Raporo Ainu Nation's lawsuit over indigenous fishing rights

Trial Record

2nd Oral Argument            December 17, 2020           Thursday             3:00PM

Statement of Opinion of Mr. Masaki Sashima (Honorary Chairman, Raporo Ainu Nation)

  1. I am acting as the honorary representative of the Raporo Ainu Nation. The Raporo Ainu Nation was formerly known as the Urahoro Ainu Association, for which I served as Chairman for many years. In July of this year (2020), the Urahoro Ainu Association changed its name to the Raporo Ainu Nation, and I became its Honorary Chairman.
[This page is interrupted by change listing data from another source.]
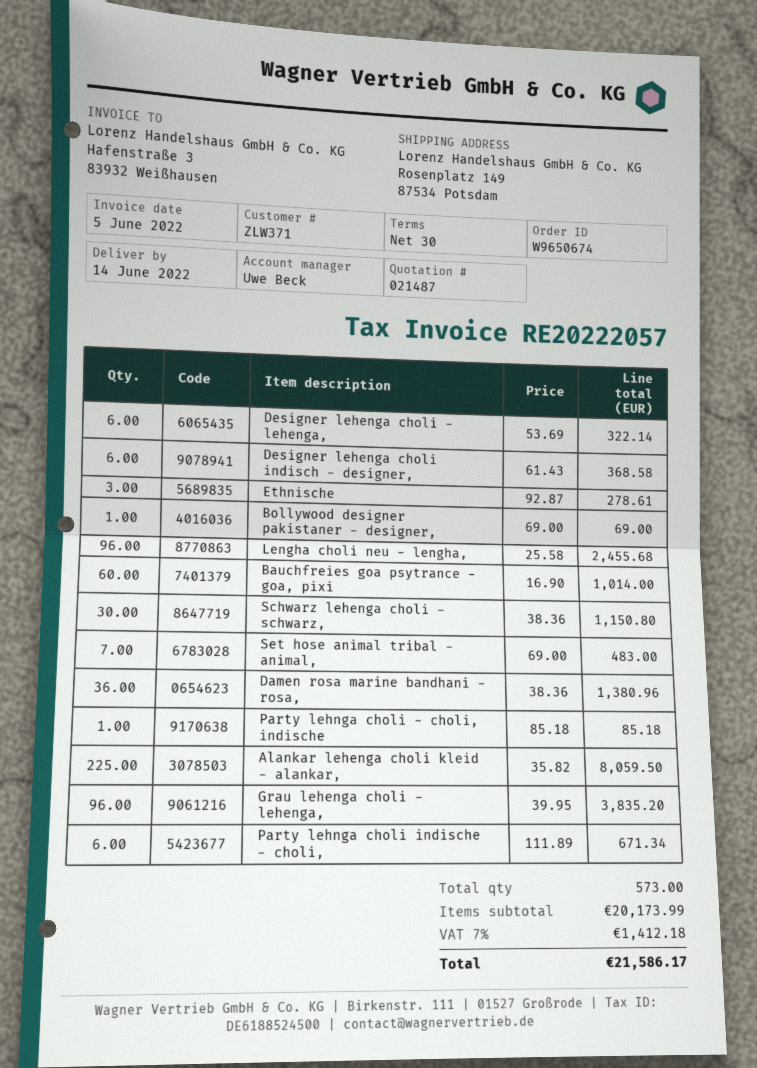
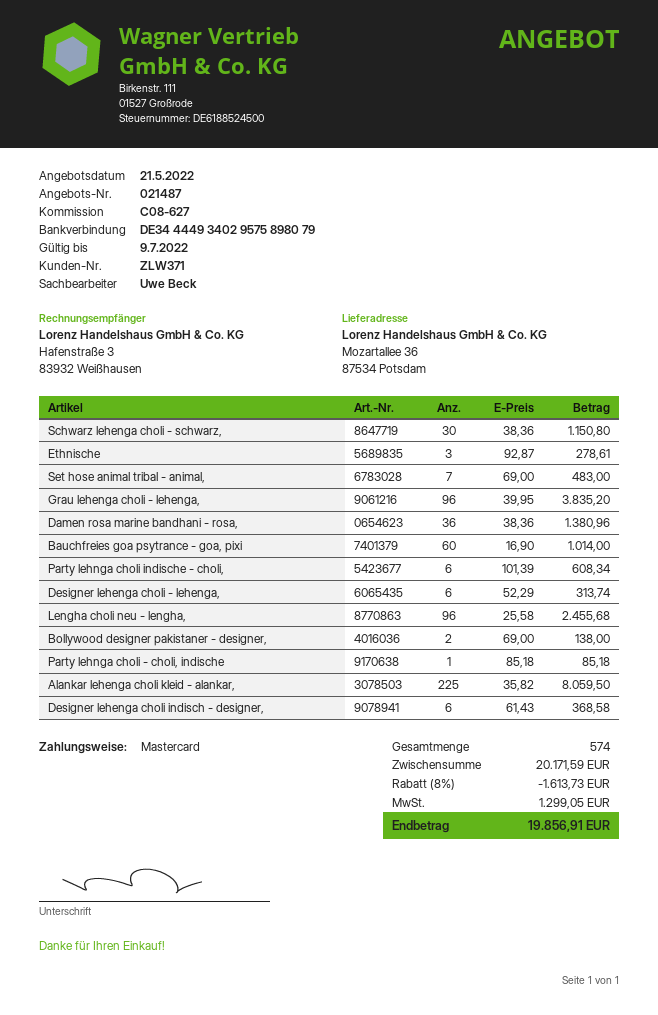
ship to: Rosenplatz 149, 87534 Potsdam -> Mozartallee 36, 87534 Potsdam
Designer lehenga choli - lehenga,: 6 x 53.69 = 322.14 -> 6 x 52.29 = 313.74
Bollywood designer pakistaner - designer,: 1 x 69.00 = 69.00 -> 2 x 69.00 = 138.00
Party lehnga choli indische - choli,: 6 x 111.89 = 671.34 -> 6 x 101.39 = 608.34
total quantity: 573 -> 574
subtotal: 20173.99 -> 20171.59
discount: none -> 8% = 1613.73
tax: 1412.18 -> 1299.05
total: 21586.17 -> 19856.91

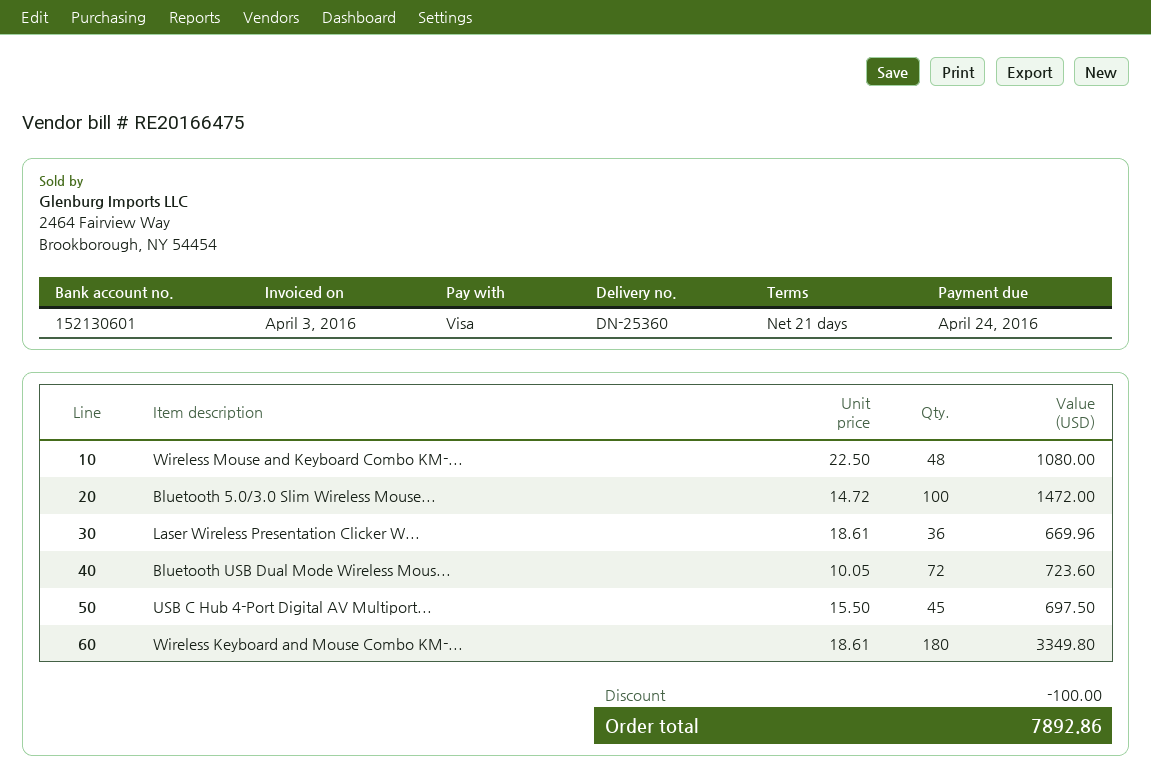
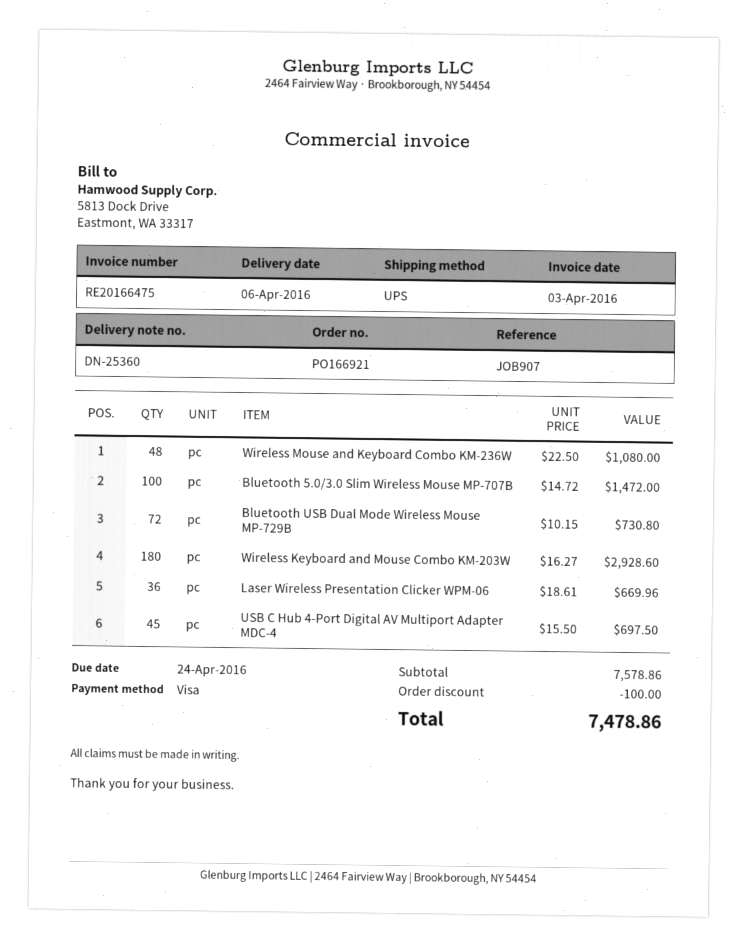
Bluetooth USB Dual Mode Wireless Mous...: 72 x 10.05 = 723.60 -> 72 x 10.15 = 730.80
Wireless Keyboard and Mouse Combo KM-...: 180 x 18.61 = 3349.80 -> 180 x 16.27 = 2928.60
total: 7892.86 -> 7478.86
Raporo derived from Ōraporo, the original name of Urahoro in the Ainu language. The reason we changed the name is because our ancestors created a community, or kotan,[1] which possessed the right to catch salmon from the Tokachi River, and we their descendants decided to become an organization with the goal of seeking recognition of this right to catch salmon. We changed the name due to our resolve to become an organization with the right catch salmon and the right to self-determination, as the former kotan was.
  2. It was when I graduated from high school that I first understood with certainty that I was Ainu. When I sent for the koseki[2] required for entrance into a university, I saw that that my grandparents' names were Ekoshippu and Monnosupa. I asked my mother who these people were, but she would not tell me anything. My parents tried to hide that they were Ainu. But they could not hide it. Although my father had obtained the right to catch salmon using a fixed shore net, he was harassed by the other Wajin[3] fishermen, who took many of the best fishing spots. I was also being bullied, and thought there was something strange about this. Even before high school, I had suspected that I might be Ainu. When I was in middle school, anything considered Ainu was violently bullied. As a child, I thought this was outrageous, but I couldn't do anything about it. When I entered into my forties, however, I decided to stop hiding my Ainu-ness and to declare, once and for all, that I am Ainu. In so doing, I found that those who had been harassing me up until then had begun to no longer harass me. My mother is Tokachibuto Ainu and my father is Shiranuka Ainu. And now my heart swells with pride to know that I am genuinely Ainu.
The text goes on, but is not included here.